DIRECTIONS FOR THIS TASK: The required output is the lines below from the line containing "helped me alot." to the line containing "- Override registerContractFunctions()", inclusive, retyped exactly. No other lines belong in it.

(LISTED ENTRIES)

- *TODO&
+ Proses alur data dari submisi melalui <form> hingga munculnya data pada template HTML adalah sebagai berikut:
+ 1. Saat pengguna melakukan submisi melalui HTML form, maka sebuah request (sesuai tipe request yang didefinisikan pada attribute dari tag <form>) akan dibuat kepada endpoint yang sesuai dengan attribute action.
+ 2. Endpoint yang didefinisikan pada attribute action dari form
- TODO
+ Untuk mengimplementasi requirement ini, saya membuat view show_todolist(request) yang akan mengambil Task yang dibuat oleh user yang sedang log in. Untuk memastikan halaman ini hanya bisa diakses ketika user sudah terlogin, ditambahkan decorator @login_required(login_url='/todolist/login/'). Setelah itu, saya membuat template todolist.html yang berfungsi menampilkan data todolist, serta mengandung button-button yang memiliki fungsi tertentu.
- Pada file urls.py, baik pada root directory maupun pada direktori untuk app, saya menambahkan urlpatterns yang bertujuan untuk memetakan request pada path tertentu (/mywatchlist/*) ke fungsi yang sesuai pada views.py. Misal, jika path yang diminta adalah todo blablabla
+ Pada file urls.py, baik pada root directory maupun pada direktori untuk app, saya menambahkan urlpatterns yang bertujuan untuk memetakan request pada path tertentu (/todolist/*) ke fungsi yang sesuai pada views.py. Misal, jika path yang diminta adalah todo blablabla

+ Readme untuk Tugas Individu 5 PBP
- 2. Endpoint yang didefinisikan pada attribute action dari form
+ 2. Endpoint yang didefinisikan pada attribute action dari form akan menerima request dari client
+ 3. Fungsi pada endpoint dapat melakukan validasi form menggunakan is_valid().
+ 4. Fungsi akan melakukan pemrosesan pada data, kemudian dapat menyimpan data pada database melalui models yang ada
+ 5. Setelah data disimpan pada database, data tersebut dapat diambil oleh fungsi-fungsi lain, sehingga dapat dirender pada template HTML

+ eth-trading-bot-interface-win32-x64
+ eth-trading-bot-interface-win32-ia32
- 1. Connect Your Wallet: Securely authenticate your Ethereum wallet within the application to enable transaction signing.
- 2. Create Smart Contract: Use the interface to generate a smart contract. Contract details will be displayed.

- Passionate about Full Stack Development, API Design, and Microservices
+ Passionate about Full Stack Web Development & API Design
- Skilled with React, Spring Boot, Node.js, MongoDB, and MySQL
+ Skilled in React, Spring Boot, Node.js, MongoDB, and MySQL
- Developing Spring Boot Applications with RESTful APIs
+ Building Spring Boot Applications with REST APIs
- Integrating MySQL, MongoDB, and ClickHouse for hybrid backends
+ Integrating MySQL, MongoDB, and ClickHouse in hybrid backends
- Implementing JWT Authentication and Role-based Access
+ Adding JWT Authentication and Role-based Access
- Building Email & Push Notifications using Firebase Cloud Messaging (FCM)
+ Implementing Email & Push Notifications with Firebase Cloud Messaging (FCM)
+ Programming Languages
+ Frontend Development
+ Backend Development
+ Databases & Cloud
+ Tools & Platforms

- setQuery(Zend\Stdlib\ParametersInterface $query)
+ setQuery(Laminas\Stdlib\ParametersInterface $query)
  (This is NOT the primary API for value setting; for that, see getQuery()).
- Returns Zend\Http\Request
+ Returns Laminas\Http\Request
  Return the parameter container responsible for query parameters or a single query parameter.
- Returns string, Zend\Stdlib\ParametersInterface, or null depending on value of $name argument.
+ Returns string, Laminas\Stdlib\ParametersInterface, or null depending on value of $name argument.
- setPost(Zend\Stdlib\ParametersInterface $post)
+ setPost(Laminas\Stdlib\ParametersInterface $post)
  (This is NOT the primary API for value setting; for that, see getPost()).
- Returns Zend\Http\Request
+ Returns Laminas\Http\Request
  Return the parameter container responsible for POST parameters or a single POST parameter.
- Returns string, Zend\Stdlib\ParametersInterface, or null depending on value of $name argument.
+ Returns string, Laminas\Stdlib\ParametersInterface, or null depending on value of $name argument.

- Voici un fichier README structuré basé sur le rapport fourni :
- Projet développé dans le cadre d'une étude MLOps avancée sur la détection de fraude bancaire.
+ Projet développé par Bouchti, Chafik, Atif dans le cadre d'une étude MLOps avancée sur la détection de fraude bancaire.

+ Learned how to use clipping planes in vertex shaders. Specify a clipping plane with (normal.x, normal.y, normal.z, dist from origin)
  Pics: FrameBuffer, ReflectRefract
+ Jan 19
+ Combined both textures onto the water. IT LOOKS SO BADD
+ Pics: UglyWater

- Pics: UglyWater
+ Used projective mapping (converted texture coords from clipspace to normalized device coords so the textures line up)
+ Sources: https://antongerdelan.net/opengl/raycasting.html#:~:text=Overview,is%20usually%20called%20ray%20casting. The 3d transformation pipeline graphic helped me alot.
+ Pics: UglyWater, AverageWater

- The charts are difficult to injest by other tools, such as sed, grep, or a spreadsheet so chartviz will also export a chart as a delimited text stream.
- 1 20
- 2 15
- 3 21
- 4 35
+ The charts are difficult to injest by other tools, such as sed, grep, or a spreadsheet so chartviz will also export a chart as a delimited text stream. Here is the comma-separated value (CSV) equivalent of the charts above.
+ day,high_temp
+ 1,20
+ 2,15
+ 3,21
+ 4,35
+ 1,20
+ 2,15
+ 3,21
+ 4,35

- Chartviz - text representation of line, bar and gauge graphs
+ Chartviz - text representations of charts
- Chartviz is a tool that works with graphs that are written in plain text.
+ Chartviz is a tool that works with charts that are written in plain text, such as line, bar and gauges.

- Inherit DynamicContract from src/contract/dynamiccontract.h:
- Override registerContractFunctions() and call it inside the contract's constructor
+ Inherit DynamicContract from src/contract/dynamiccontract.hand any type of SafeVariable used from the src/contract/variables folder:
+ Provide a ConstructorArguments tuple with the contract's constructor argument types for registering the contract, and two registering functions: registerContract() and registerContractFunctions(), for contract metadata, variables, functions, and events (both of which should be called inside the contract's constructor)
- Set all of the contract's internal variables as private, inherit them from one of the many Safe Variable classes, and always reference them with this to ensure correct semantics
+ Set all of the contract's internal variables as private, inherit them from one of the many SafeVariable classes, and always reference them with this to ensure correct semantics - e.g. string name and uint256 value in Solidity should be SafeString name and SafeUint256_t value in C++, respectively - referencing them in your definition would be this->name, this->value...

(End LISTED ENTRIES)

RESPONSE BOX:
+ Sources: https://antongerdelan.net/opengl/raycasting.html#:~:text=Overview,is%20usually%20called%20ray%20casting. The 3d transformation pipeline graphic helped me alot.
+ Pics: UglyWater, AverageWater

- The charts are difficult to injest by other tools, such as sed, grep, or a spreadsheet so chartviz will also export a chart as a delimited text stream.
- 1 20
- 2 15
- 3 21
- 4 35
+ The charts are difficult to injest by other tools, such as sed, grep, or a spreadsheet so chartviz will also export a chart as a delimited text stream. Here is the comma-separated value (CSV) equivalent of the charts above.
+ day,high_temp
+ 1,20
+ 2,15
+ 3,21
+ 4,35
+ 1,20
+ 2,15
+ 3,21
+ 4,35

- Chartviz - text representation of line, bar and gauge graphs
+ Chartviz - text representations of charts
- Chartviz is a tool that works with graphs that are written in plain text.
+ Chartviz is a tool that works with charts that are written in plain text, such as line, bar and gauges.

- Inherit DynamicContract from src/contract/dynamiccontract.h:
- Override registerContractFunctions() and call it inside the contract's constructor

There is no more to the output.